··· Working data
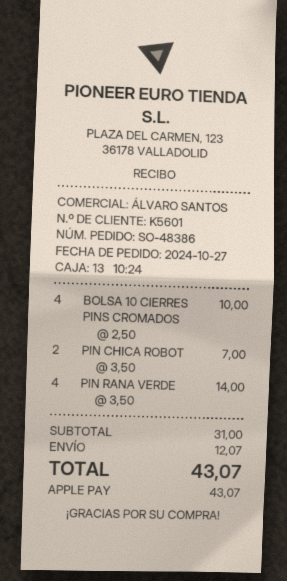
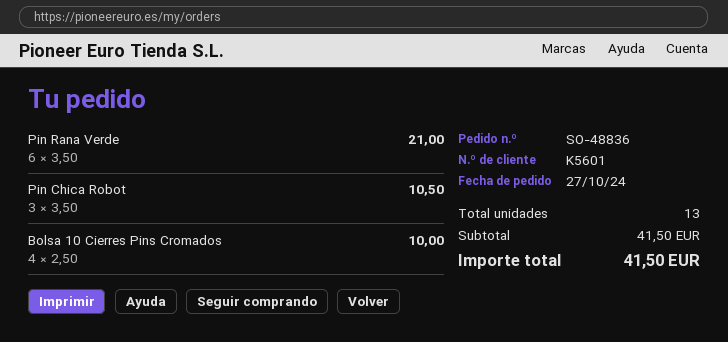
order number: SO-48386 -> SO-48836
PIN CHICA ROBOT: 2 x 3.50 = 7.00 -> 3 x 3.50 = 10.50
PIN RANA VERDE: 4 x 3.50 = 14.00 -> 6 x 3.50 = 21.00
subtotal: 31.00 -> 41.50
shipping: 12.07 -> none
total: 43.07 -> 41.50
······
** Problem to solve **
Output the lines above verbatim, images excluded.

** Response area **
order number: SO-48386 -> SO-48836
PIN CHICA ROBOT: 2 x 3.50 = 7.00 -> 3 x 3.50 = 10.50
PIN RANA VERDE: 4 x 3.50 = 14.00 -> 6 x 3.50 = 21.00
subtotal: 31.00 -> 41.50
shipping: 12.07 -> none
total: 43.07 -> 41.50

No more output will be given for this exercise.